Welcome to my weekly Author Spotlight. I’ve asked a bunch of my author friends to answer a set of interview questions, and to share their latest work.

Today, Jenn Burke – I’m thrilled to have Jenn here with us today. 🙂

Jenn Burke

Thanks so much, Jenn, for joining me!


J. Scott Coatsworth: How would you describe your writing style/genre?

Jenn Burke: I like my books to have adventure in them—that’s probably the one constant across everything I’ve written. I want them to be fun escapes for the reader.

JSC: What was your first published work? Tell me a little about it.

JB: My first published work was Her Sexy Sentinel, a male/female paranormal romance published by Entangled Publishing. It’s set in my hometown of Ottawa, Ontario, and features a heroine who’s thrust into a mysterious, magical society and who has to work with her ex-boyfriend, the guy who left her without a word seven years before. Oh, and there’s a hell portal under Parliament Hill.

JSC: What’s your writing process?

JB: When I get a story idea, I try to nail down some of the heroes’ characteristics—good traits, bad traits, what they look like, what they do. I’ll also work out the basic rules of the world and maybe jot down some secondary characters’ names, along with a couple of plot points. Then I start writing.

When I’m writing with Kelly Jensen (my co-author on the Chaos Station series), things are a little different. We plot more—we have to, to make sure we’re thinking the same thing when it comes to the overall story.

JSC: Tell me one thing hardly anyone knows about you.

JB: My dad was in the Canadian Armed Forces, so we lived in various locations across the country as I was growing up. From age 3 to 11, we lived in Edmonton, Alberta, and I still have a bit of an Albertan accent.

JSC: What was the first speculative fiction book (sci fi, paranormal, fantasy, horror) that you ever read? How did it influence you?

JB: The first one that always comes to mind is Mail Order Wings, about a girl who orders a set of wings from a comic-book ad and…they actually work! It’s a little disturbing, since the wings turn out to not be the amazing thing she thinks they are at first. It’s a stick-with-you story of dreams and how the fantasy of something might not always live up to the reality.

How this book influenced me? Well, before I read it, I had no idea there was a whole genre of books like it. It was, literally, my introduction to science fiction. After I read it, I quickly discovered Madeleine L’Engle, Lois Duncan, Jane Yolen, and Monica Hughes—and wow, Monica Hughes.

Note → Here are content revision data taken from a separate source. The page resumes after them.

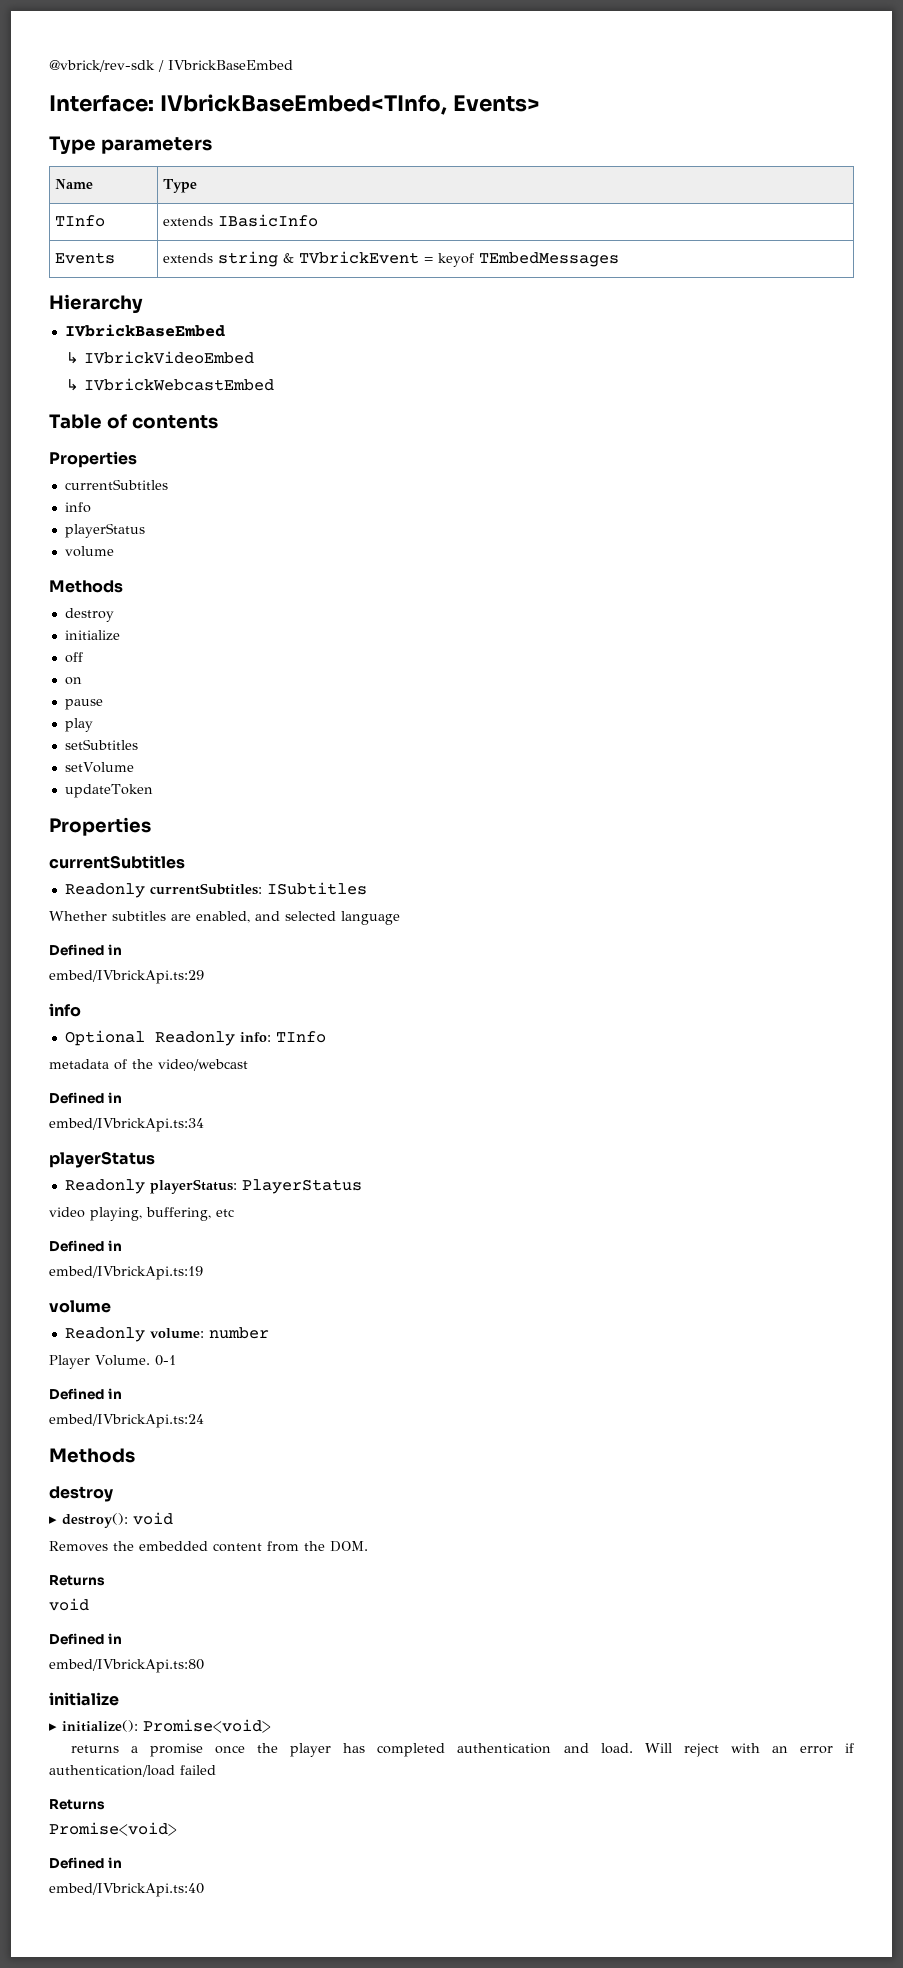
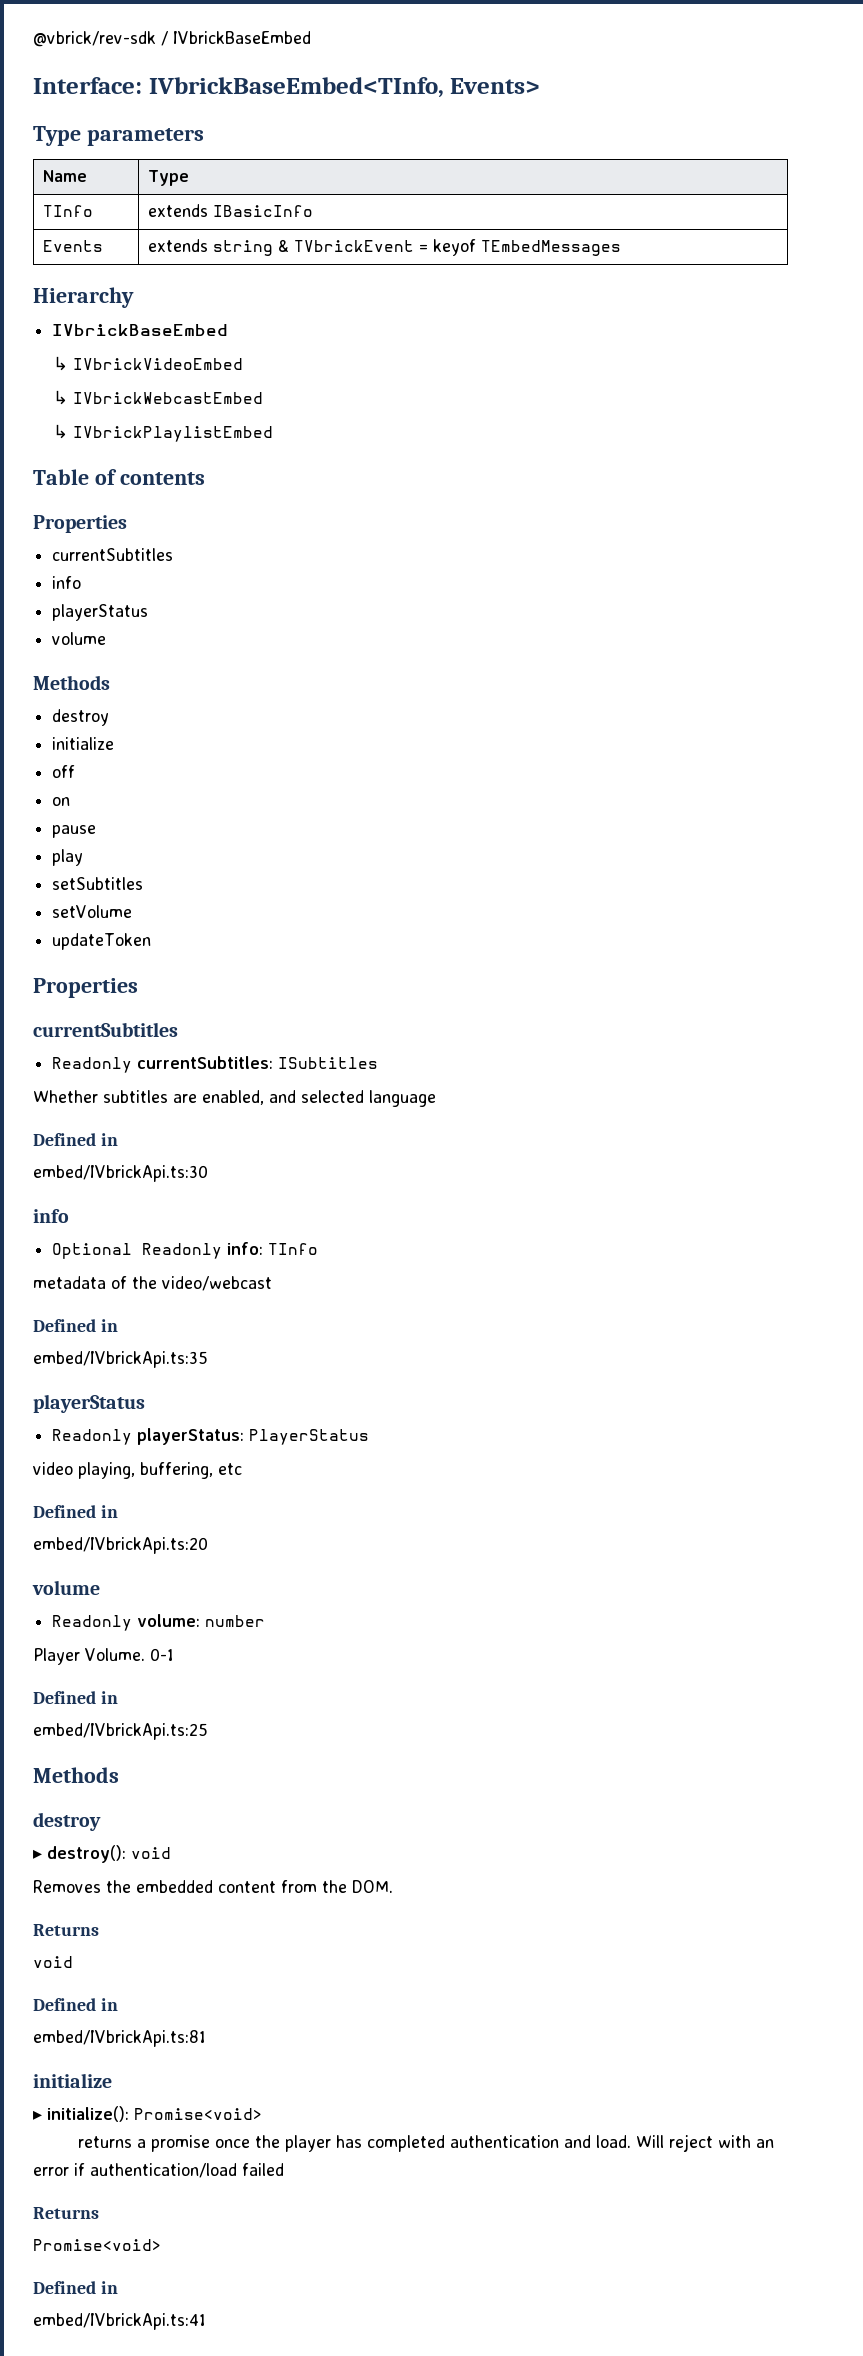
+ ↳ IVbrickPlaylistEmbed
- embed/IVbrickApi.ts:29
+ embed/IVbrickApi.ts:30
- embed/IVbrickApi.ts:34
+ embed/IVbrickApi.ts:35
- embed/IVbrickApi.ts:19
+ embed/IVbrickApi.ts:20
- embed/IVbrickApi.ts:24
+ embed/IVbrickApi.ts:25
- embed/IVbrickApi.ts:80
+ embed/IVbrickApi.ts:81
- embed/IVbrickApi.ts:40
+ embed/IVbrickApi.ts:41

She’s a Canadian author that was pretty prolific in YA sci-fi the late 70s and 80s, and I think I’ve read everything of hers. One that stands out in particular, though, is The Keeper of the Isis Light and its sequels. I won’t spoil why that series stuck with me—but if you’ve got young folks in your life, you should point them in her direction.

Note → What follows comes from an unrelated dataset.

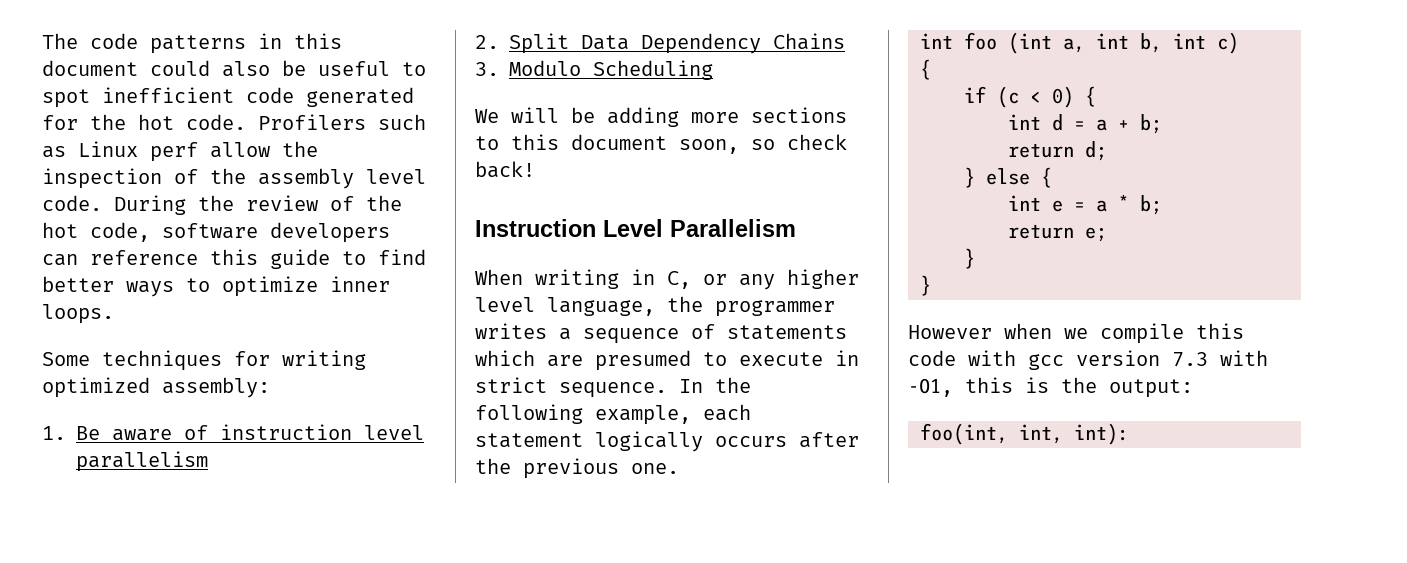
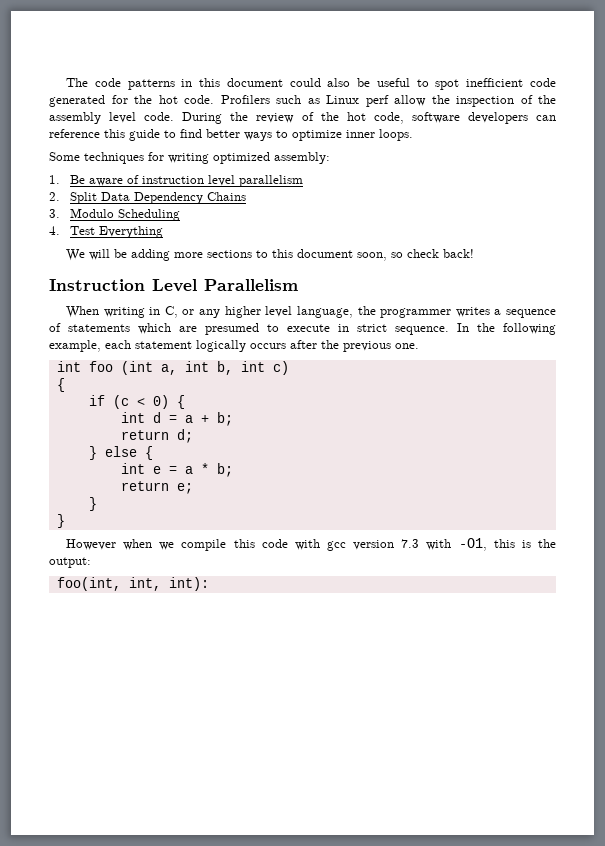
+ 4. Test Everything

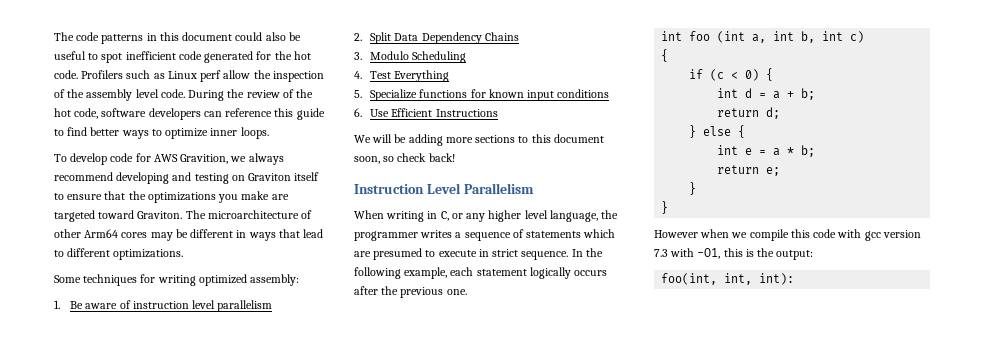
+ To develop code for AWS Gravition, we always recommend developing and testing on Graviton itself to ensure that the optimizations you make are targeted toward Graviton. The microarchitecture of other Arm64 cores may be different in ways that lead to different optimizations.
+ 5. Specialize functions for known input conditions
+ 6. Use Efficient Instructions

JSC: If you were stuck on a desert island all alone with only three things, what would they be?

JB: Let’s go with a knife so I can prepare things for eating, a satellite phone so I can call for help, and my ereader so I can get caught up on my backlist of TBR books while I wait for rescue. 😉

JSC: Which of your own characters would you Kill? Fuck? Marry? And why?

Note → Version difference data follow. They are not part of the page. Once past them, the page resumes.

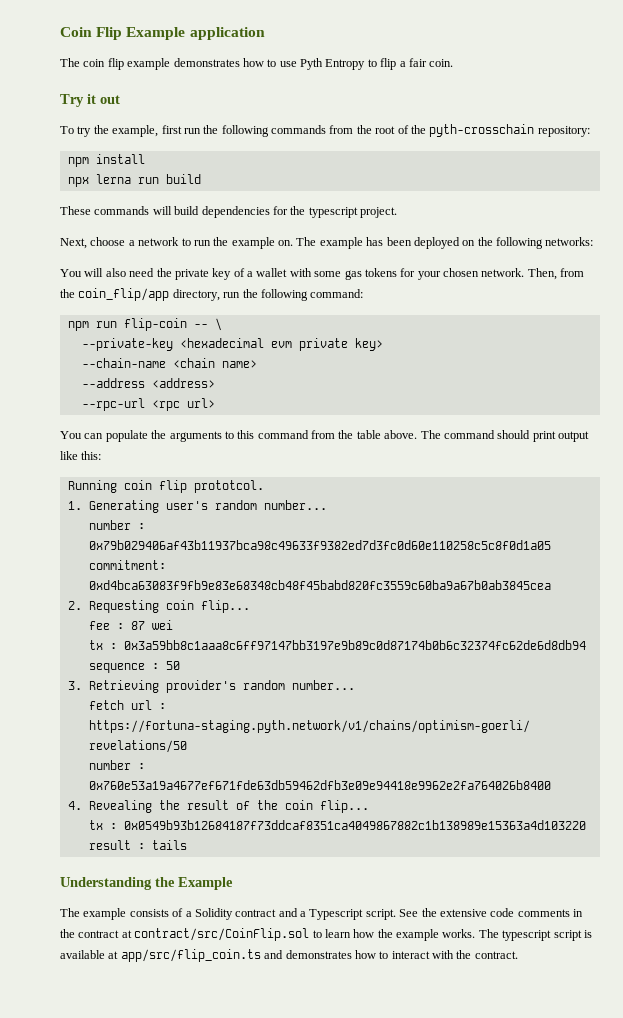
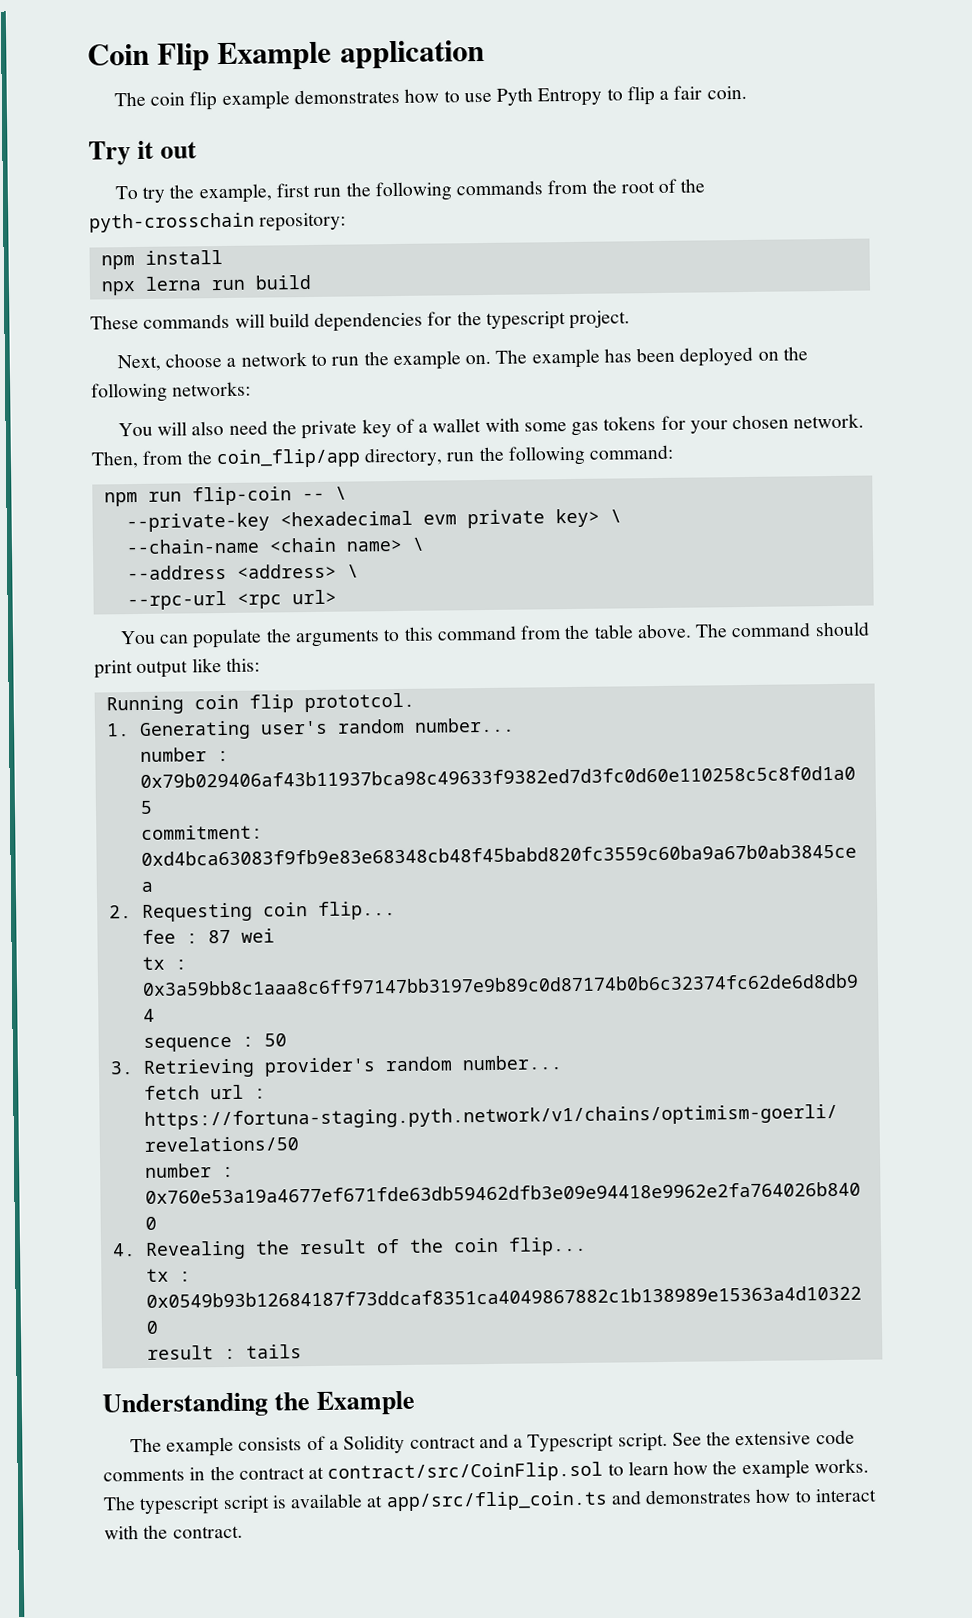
- --private-key <hexadecimal evm private key>
+ --private-key <hexadecimal evm private key> \
- --chain-name <chain name>
+ --chain-name <chain name> \
- --address <address>
+ --address <address> \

JB: Kelly and I actually talked about this recently!

Kill – Felix. Sorry, Felix, we love you, but someone has to go here.

Fuck – Zed. Because have you read his description? Six-two, very muscular, dark hair, light eyes…yeah.

Marry – Elias, the captain of the Chaos, the least damaged and most stable guy in the series.

JSC: Do you have any strange writing habits or superstitions?

JB: Nope! I’m pretty average. The only thing I follow is the BIC principle (Butt in Chair).

JSC: Are you a plotter or a pantster?

JB: Pantser! Which can be interesting when I’m writing with Kelly, because she’s more of a plotter. We’ve worked out a process between the two of us, though.

JSC: What are you working on now, and when can we expect it?

JB: We’re currently working on the final book of the Chaos Station series (Phase Shift). It will be out in May 2016!


Chaos StationAnd now for Jenn’s newest book Skip Trace:

Zander Anatolius has been revived from the fatal effects of the super-soldier program, but now he has to face his estranged family and tell a story few would believe. With his lover and the crew of the Chaos at his side, Zander returns home to a media frenzy, threats from the military and pressure to join the family business.

Felix Ingesson still struggles with the horror of believing Zander dead. And no matter how strong their emotional connection is, Felix feels out of place in the glittery world of Zander’s rich family. His lover would be better off without a broken, low-class ship’s engineer holding him back.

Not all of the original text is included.